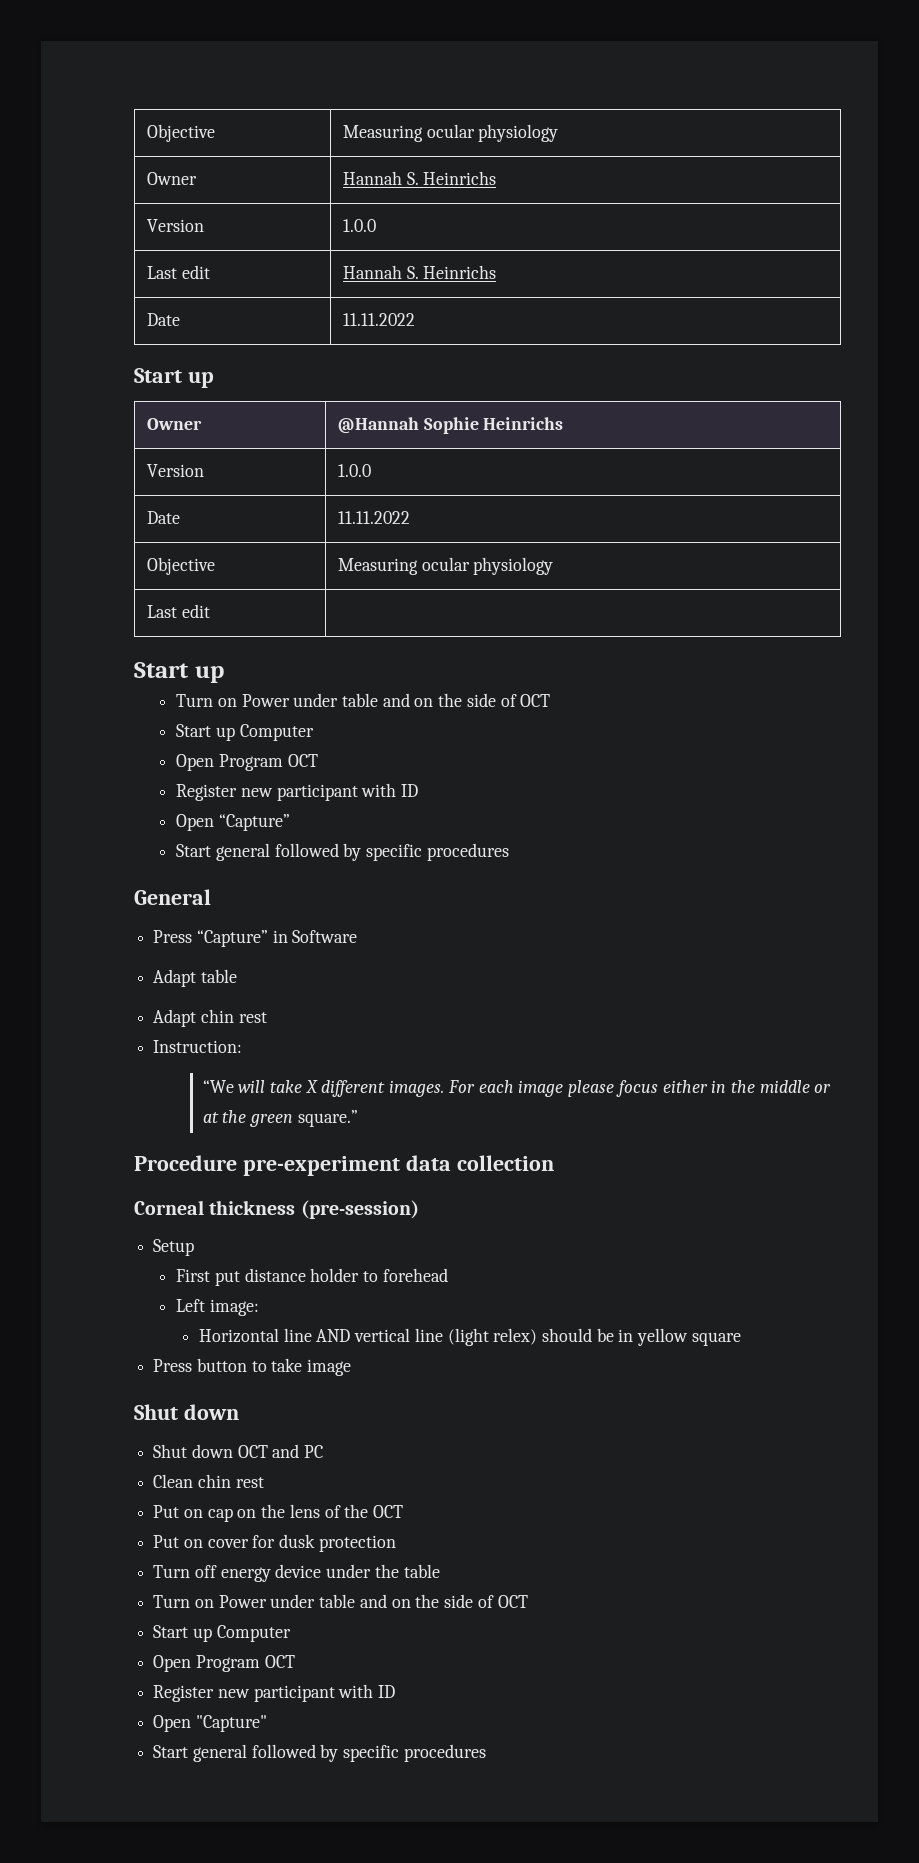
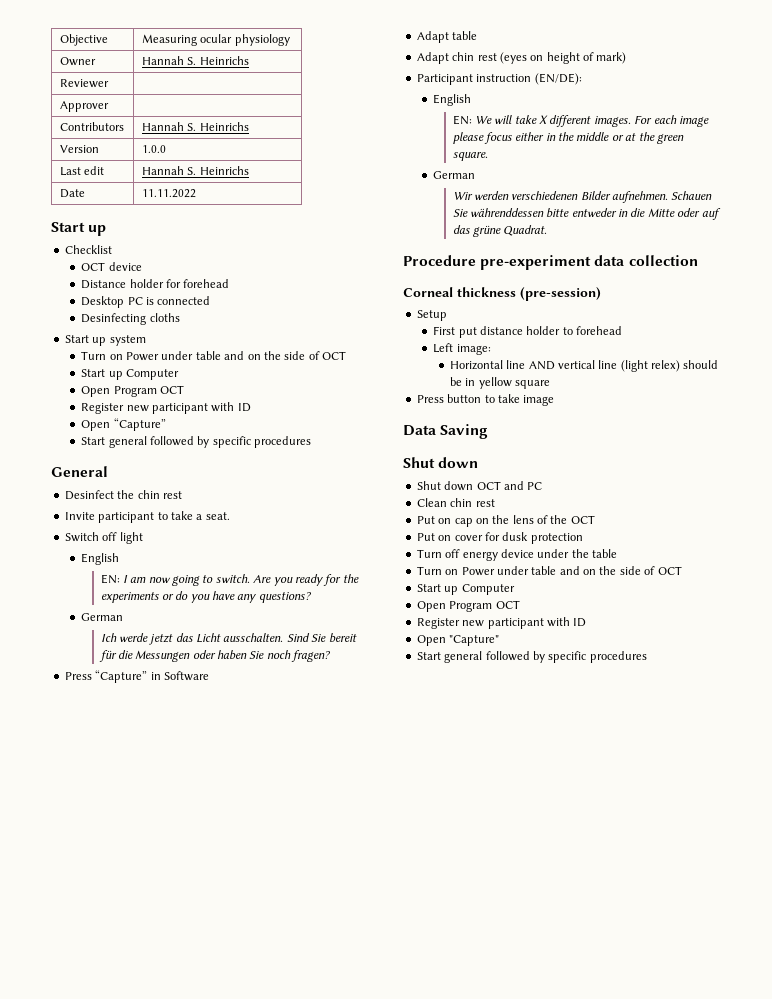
(497, 178) none -> [59,79,109,88] [59,101,109,112] [59,122,124,131] [141,122,249,131] // Reviewer | // Approver | // Contributors | Hannah S. Heinrichs
[146,418,202,430] [337,417,564,434] [146,464,204,477] [337,464,371,477] [146,511,180,524] [337,511,410,524] [146,557,215,575] [337,557,554,575] [146,604,210,618] [134,662,224,683] // Owner | @Hannah Sophie Heinrichs // Version | 1.0.0 // Date | 11.11.2022 // Objective | Measuring ocular physiology // Last edit | // Start up -> [64,245,112,254] [81,262,142,271] [81,279,230,289] [81,296,211,308] [81,313,180,325] [64,335,146,346] // Checklist // OCT device // Distance holder for forehead // Desktop PC is connected // Desinfecting cloths // Start up system
(211, 897) none -> [64,490,182,500] [64,511,230,523] [64,532,143,544] [81,553,120,565] [100,574,359,586] [100,591,312,603] [81,613,124,621] [100,633,357,645] [98,650,332,662] // Desinfect the chin rest // Invite participant to take a seat. // Switch off light // English // EN: I am now going to switch. Are you ready for the experiments or do you have any questions? // German // Ich werde jetzt das Licht ausschalten. Sind Sie bereit für die Messungen oder haben Sie noch fragen?
[153,1040,243,1053] [202,1080,234,1093] // Instruction: // “We -> [499,52,627,64] [416,73,582,85] [433,94,472,106] [452,115,492,125] (eyes on height of mark) // Participant instruction (EN/DE): // English // EN: We
[297,1110,358,1127] square.” -> [452,151,488,161] [433,171,476,179] [452,191,713,203] [452,208,721,220] [452,225,548,237] square. // German // Wir werden verschiedenen Bilder aufnehmen. Schauen Sie währenddessen bitte entweder in die Mitte oder auf das grüne Quadrat.
(352, 1367) none -> [403,424,489,439] // Data Saving

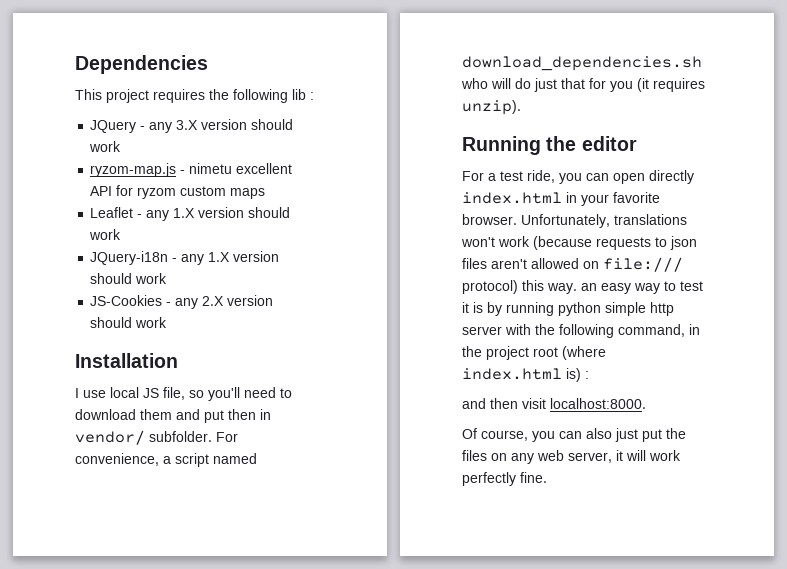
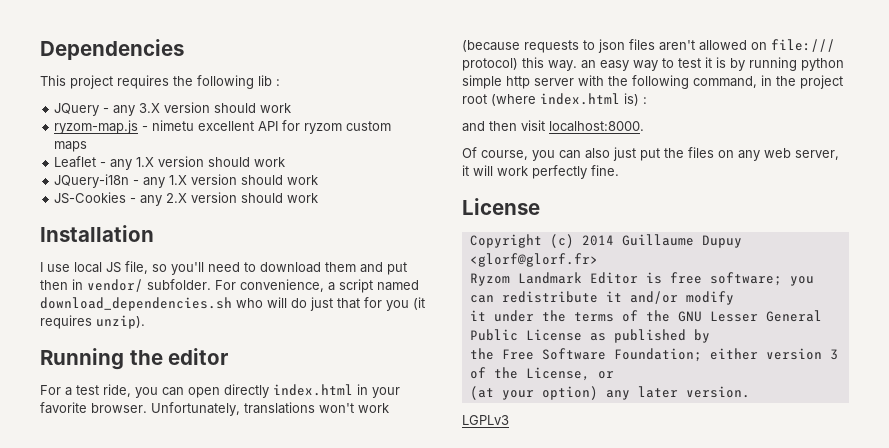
(547, 477) none -> [462,198,540,215] [469,234,742,248] [469,253,598,267] [469,272,814,286] [469,291,734,305] [469,310,822,322] [469,329,710,343] [469,348,838,362] [469,367,614,381] [469,386,750,400] [462,415,509,425] // License // Copyright (c) 2014 Guillaume Dupuy <glorf@glorf.fr> // Ryzom Landmark Editor is free software; you can redistribute it and/or modify // it under the terms of the GNU Lesser General Public License as published by // the Free Software Foundation; either version 3 of the License, or // (at your option) any later version. // LGPLv3

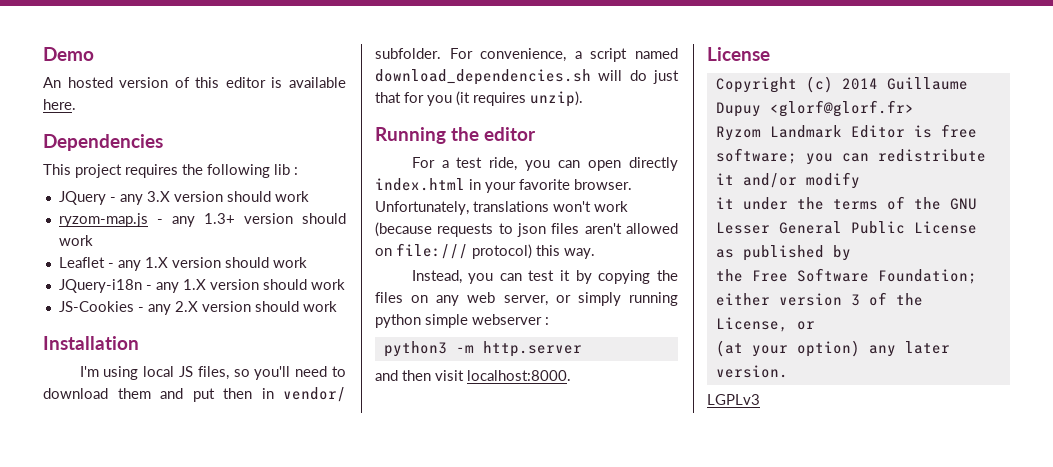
(40, 49) none -> [43,47,94,61] [43,77,347,88] [43,99,76,110] Demo // An hosted version of this editor is available here. //
[152,120,392,134] [54,141,88,152] nimetu excellent API for ryzom custom maps -> [171,213,346,227] [58,235,93,246] any 1.3+ version should work
[40,262,70,272] I use -> [79,366,139,380] I'm using
[125,261,148,274] file, -> [197,366,229,380] files,
[236,298,263,308] who -> (591, 77) none
[581,57,844,71] [462,75,843,89] [462,93,647,106] [462,120,644,132] [462,147,660,161] an easy way to test it is by running python simple http server with the following command, in the project root (where index.html is) : // and then visit localhost:8000. // Of course, you can also just put -> [411,270,651,284] // Instead, you can test it by copying
[462,165,619,179] it will work perfectly fine. -> [555,292,678,306] [375,314,549,328] [383,341,582,357] [375,370,571,381] or simply running python simple webserver : // python3 -m http.server // and then visit localhost:8000.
+--
What this task involves » Sift through the entries and copy every line with "http".

Written response »
[581,57,844,71] [462,75,843,89] [462,93,647,106] [462,120,644,132] [462,147,660,161] an easy way to test it is by running python simple http server with the following command, in the project root (where index.html is) : // and then visit localhost:8000. // Of course, you can also just put -> [411,270,651,284] // Instead, you can test it by copying
[462,165,619,179] it will work perfectly fine. -> [555,292,678,306] [375,314,549,328] [383,341,582,357] [375,370,571,381] or simply running python simple webserver : // python3 -m http.server // and then visit localhost:8000.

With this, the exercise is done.